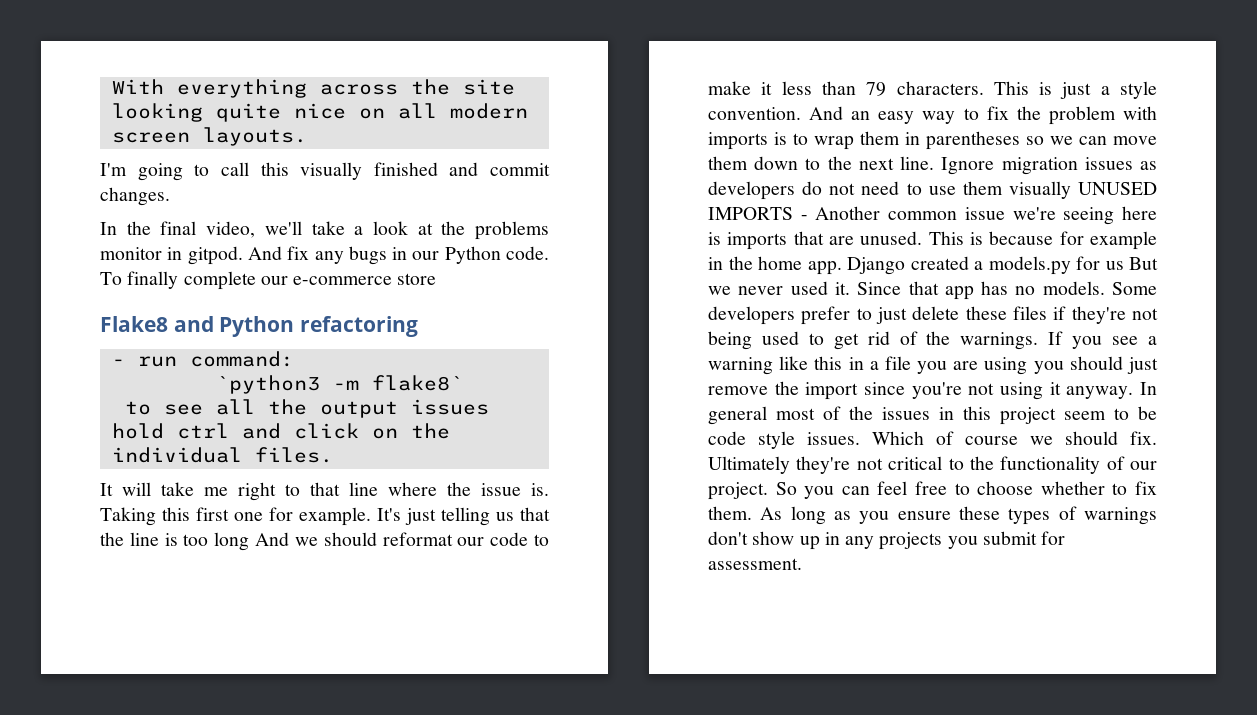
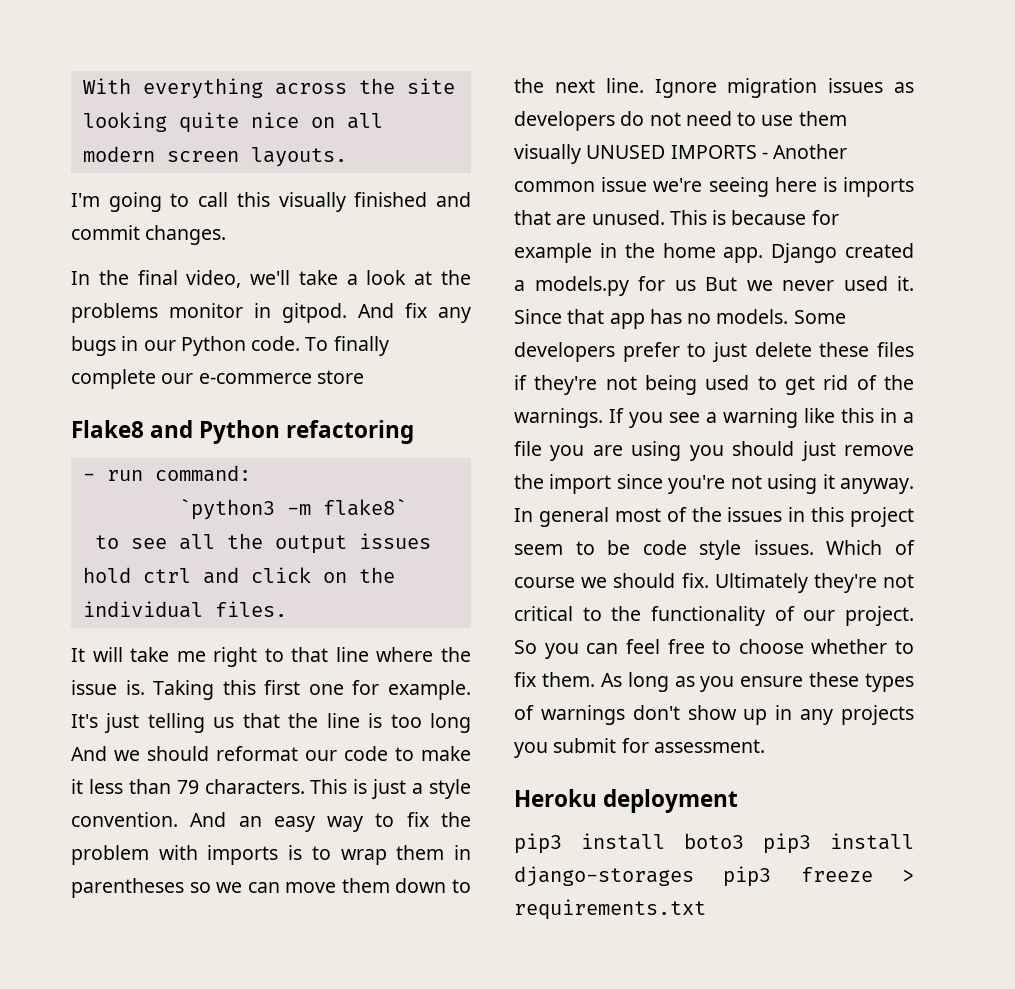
(802, 564) none -> [514,789,739,813] [514,833,914,854] [514,866,914,887] [514,899,706,920] // Heroku deployment // pip3 install boto3 pip3 install django-storages pip3 freeze > requirements.txt

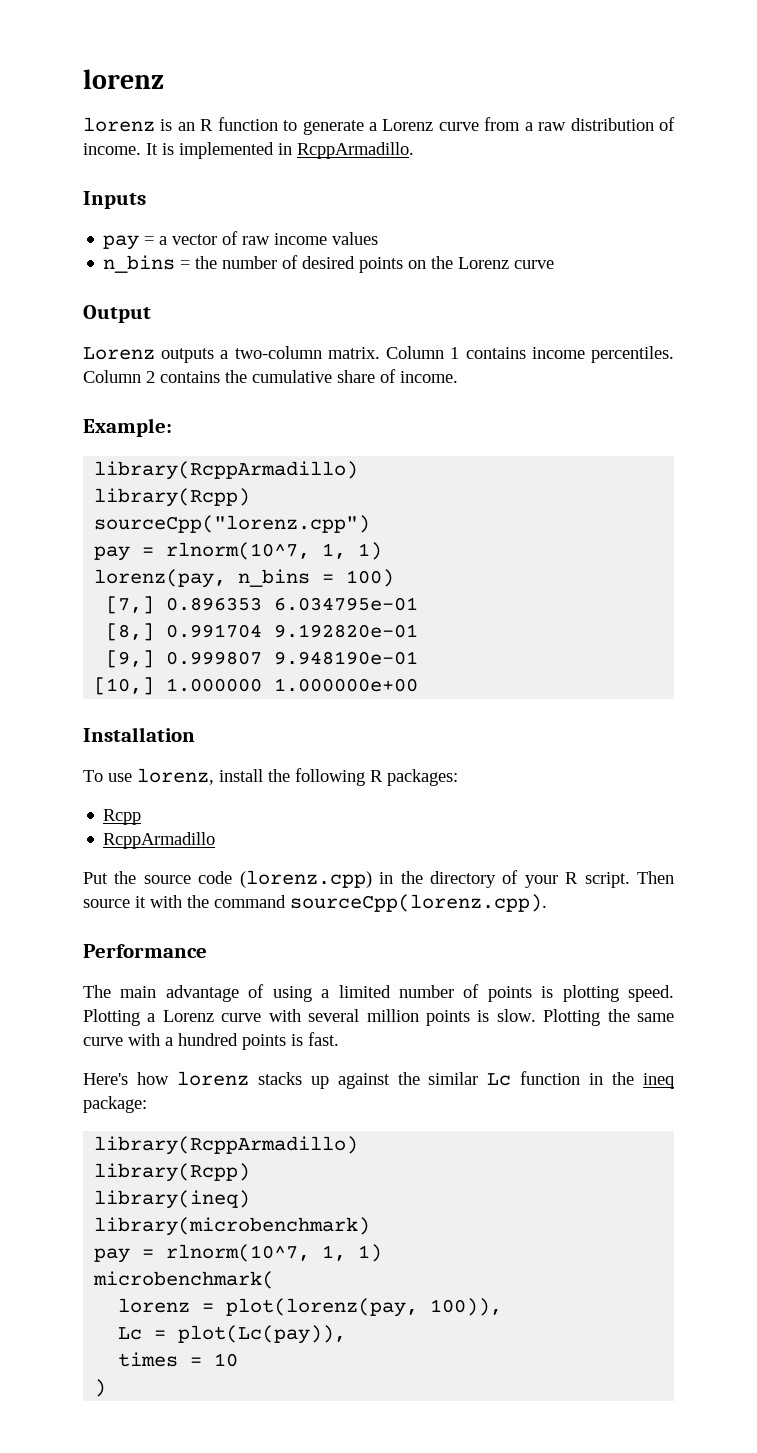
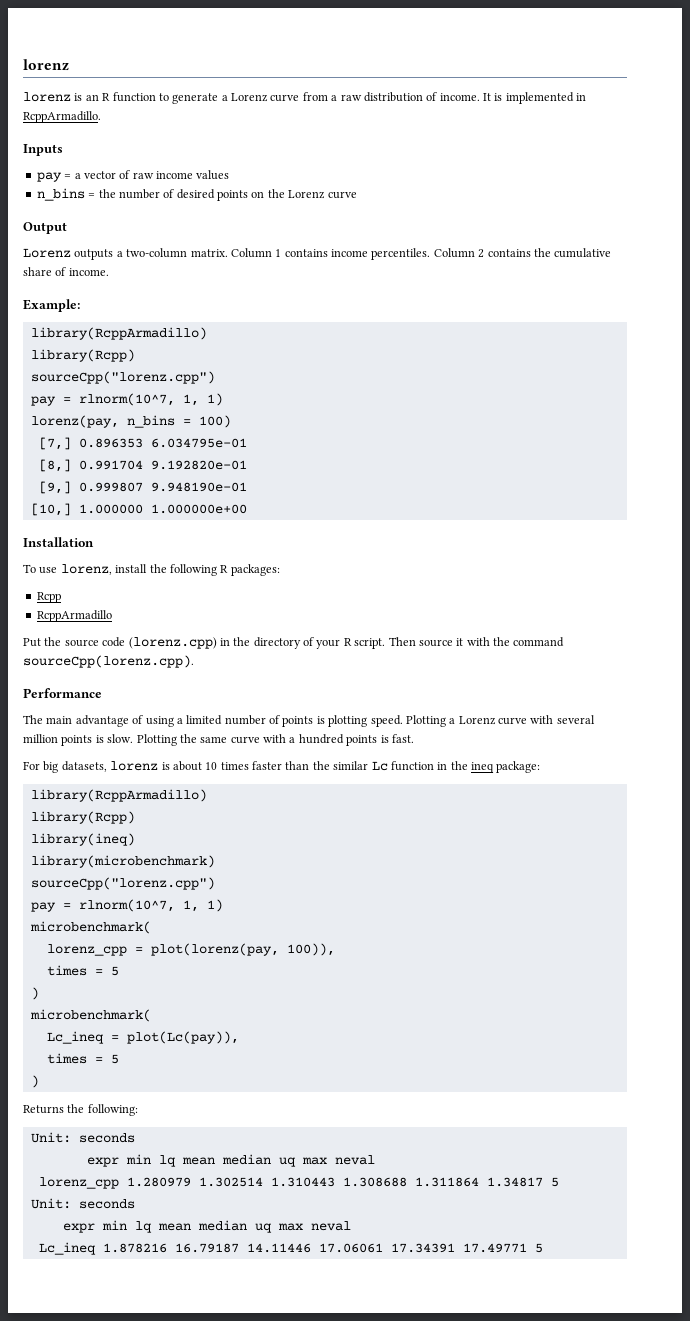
[83,1071,390,1089] Here's how lorenz stacks up against -> [23,761,310,773] For big datasets, lorenz is about 10 times faster than
(371, 1226) none -> [30,877,215,890] // sourceCpp("lorenz.cpp")
[118,1298,191,1313] lorenz -> [46,944,127,956] lorenz_cpp
[118,1327,143,1340] Lc -> [46,965,119,976] [30,987,39,1000] [29,1009,151,1022] [46,1031,104,1044] times = 5 // ) // microbenchmark( // Lc_ineq
[214,1353,239,1367] [94,1379,107,1397] 10 // ) -> [110,1054,119,1064] [30,1075,39,1088] [23,1104,138,1116] [30,1132,135,1143] [86,1154,375,1167] [38,1177,559,1189] [30,1198,135,1209] [62,1220,351,1233] [38,1242,543,1255] 5 // ) // Returns the following: // Unit: seconds // expr min lq mean median uq max neval // lorenz_cpp 1.280979 1.302514 1.310443 1.308688 1.311864 1.34817 5 // Unit: seconds // expr min lq mean median uq max neval // Lc_ineq 1.878216 16.79187 14.11446 17.06061 17.34391 17.49771 5

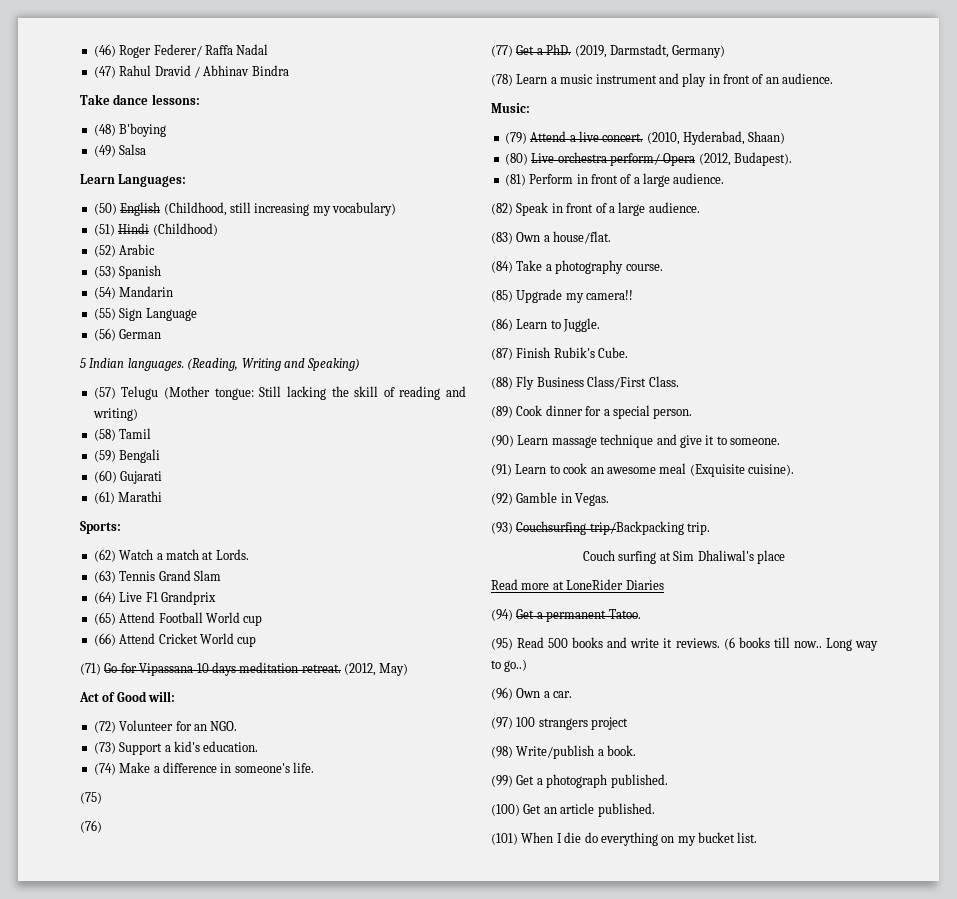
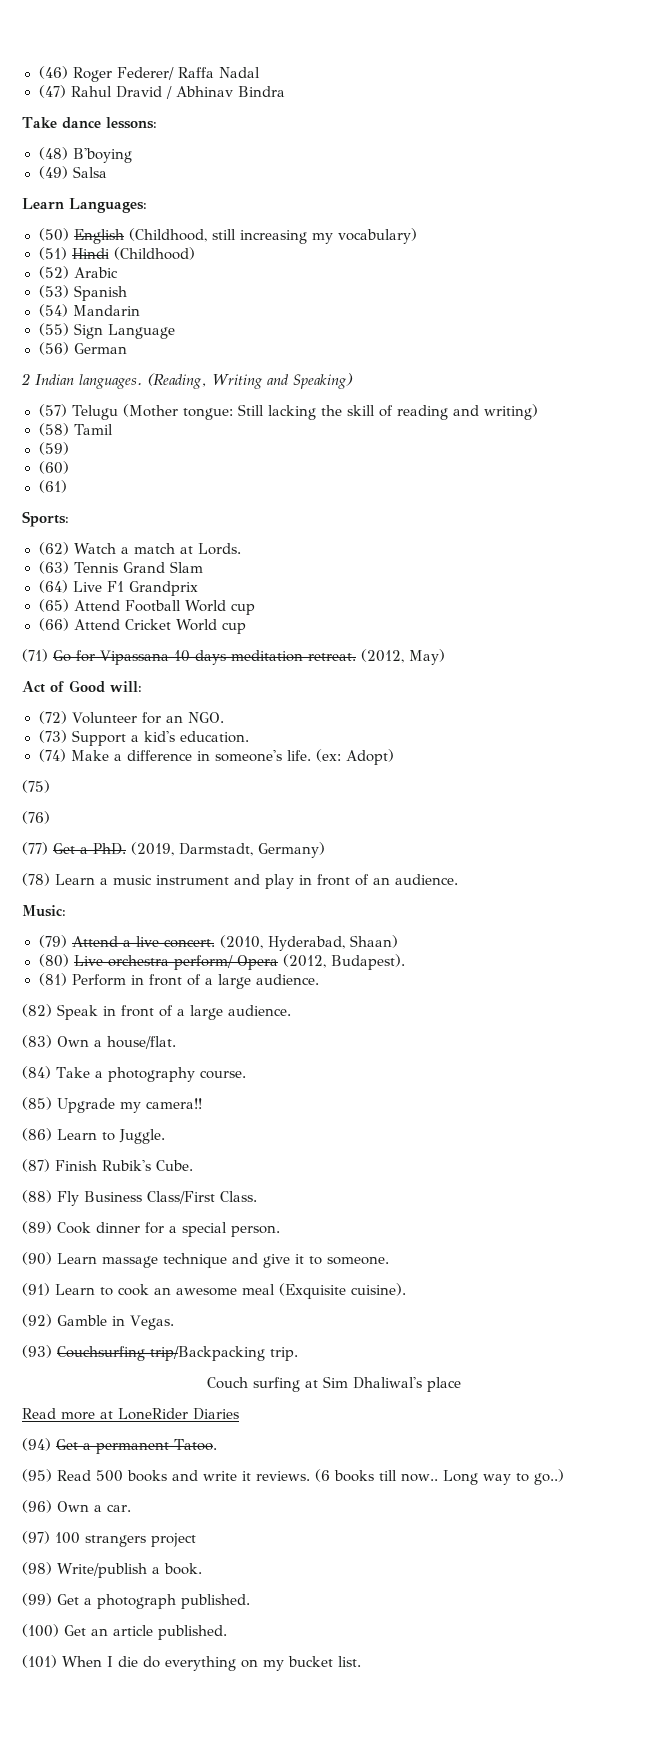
[80,358,86,368] 5 -> [21,373,30,385] 2
[119,449,161,463] Bengali -> (69, 448) none
[120,471,163,484] Gujarati -> (69, 467) none
[118,491,163,502] Marathi -> (67, 486) none
(314, 767) none -> [315,749,394,765] (ex: Adopt)

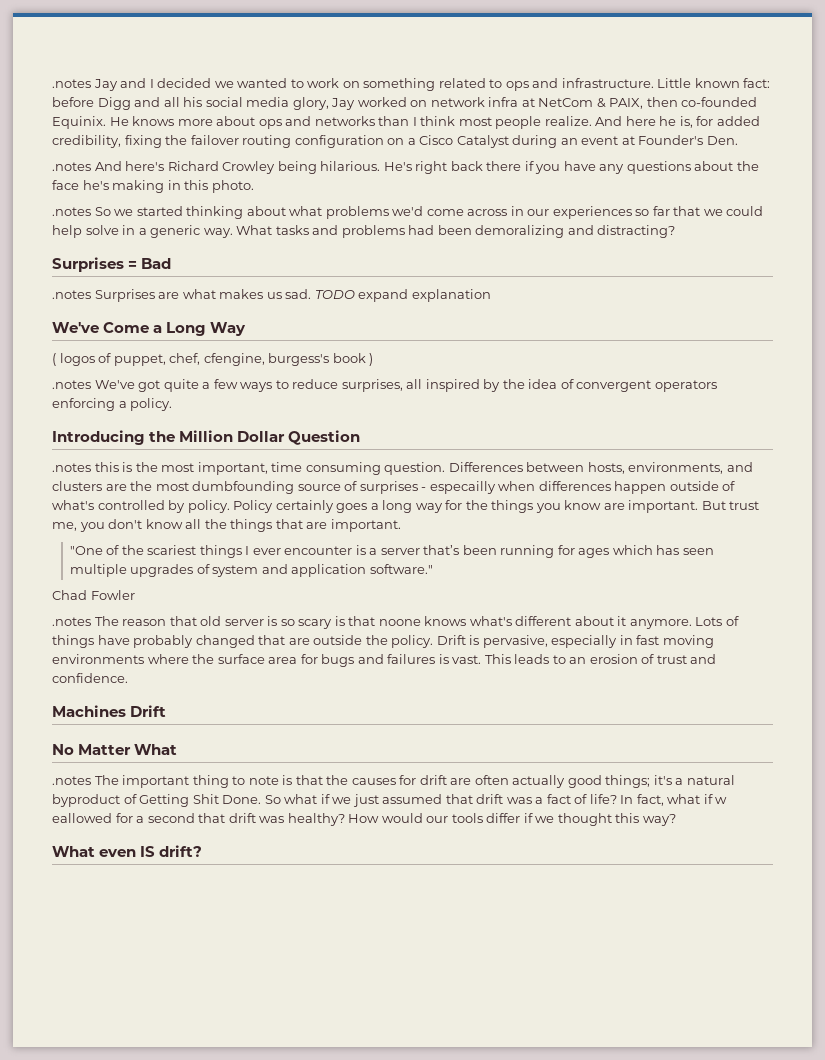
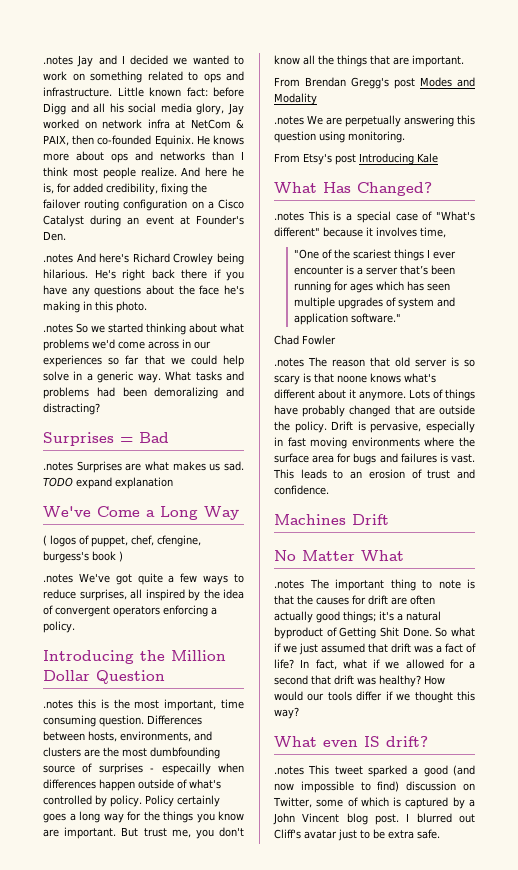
(401, 525) none -> [274,77,475,89] [274,93,317,105] [274,115,475,127] [274,131,405,143] [274,153,438,165] [274,182,432,196] [274,211,475,223] [274,227,446,238] // From Brendan Gregg's post Modes and Modality // .notes We are perpetually answering this question using monitoring. // From Etsy's post Introducing Kale // What Has Changed? // .notes This is a special case of "What's different" because it involves time,
[715,797,728,804] [52,813,112,823] w eallowed -> [385,659,444,669] we allowed
(203, 851) none -> [274,765,475,777] [274,781,475,793] [273,797,475,809] [273,813,475,825] [274,829,440,841] // .notes This tweet sparked a good (and now impossible to find) discussion on Twitter, some of which is captured by a John Vincent blog post. I blurred out Cliff's avatar just to be extra safe.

### EXERCISE INSTRUCTIONS
Everything in the entries above should be returned exactly, apart from the pictures.

### SOLUTION
(802, 564) none -> [514,789,739,813] [514,833,914,854] [514,866,914,887] [514,899,706,920] // Heroku deployment // pip3 install boto3 pip3 install django-storages pip3 freeze > requirements.txt

[83,1071,390,1089] Here's how lorenz stacks up against -> [23,761,310,773] For big datasets, lorenz is about 10 times faster than
(371, 1226) none -> [30,877,215,890] // sourceCpp("lorenz.cpp")
[118,1298,191,1313] lorenz -> [46,944,127,956] lorenz_cpp
[118,1327,143,1340] Lc -> [46,965,119,976] [30,987,39,1000] [29,1009,151,1022] [46,1031,104,1044] times = 5 // ) // microbenchmark( // Lc_ineq
[214,1353,239,1367] [94,1379,107,1397] 10 // ) -> [110,1054,119,1064] [30,1075,39,1088] [23,1104,138,1116] [30,1132,135,1143] [86,1154,375,1167] [38,1177,559,1189] [30,1198,135,1209] [62,1220,351,1233] [38,1242,543,1255] 5 // ) // Returns the following: // Unit: seconds // expr min lq mean median uq max neval // lorenz_cpp 1.280979 1.302514 1.310443 1.308688 1.311864 1.34817 5 // Unit: seconds // expr min lq mean median uq max neval // Lc_ineq 1.878216 16.79187 14.11446 17.06061 17.34391 17.49771 5

[80,358,86,368] 5 -> [21,373,30,385] 2
[119,449,161,463] Bengali -> (69, 448) none
[120,471,163,484] Gujarati -> (69, 467) none
[118,491,163,502] Marathi -> (67, 486) none
(314, 767) none -> [315,749,394,765] (ex: Adopt)

(401, 525) none -> [274,77,475,89] [274,93,317,105] [274,115,475,127] [274,131,405,143] [274,153,438,165] [274,182,432,196] [274,211,475,223] [274,227,446,238] // From Brendan Gregg's post Modes and Modality // .notes We are perpetually answering this question using monitoring. // From Etsy's post Introducing Kale // What Has Changed? // .notes This is a special case of "What's different" because it involves time,
[715,797,728,804] [52,813,112,823] w eallowed -> [385,659,444,669] we allowed
(203, 851) none -> [274,765,475,777] [274,781,475,793] [273,797,475,809] [273,813,475,825] [274,829,440,841] // .notes This tweet sparked a good (and now impossible to find) discussion on Twitter, some of which is captured by a John Vincent blog post. I blurred out Cliff's avatar just to be extra safe.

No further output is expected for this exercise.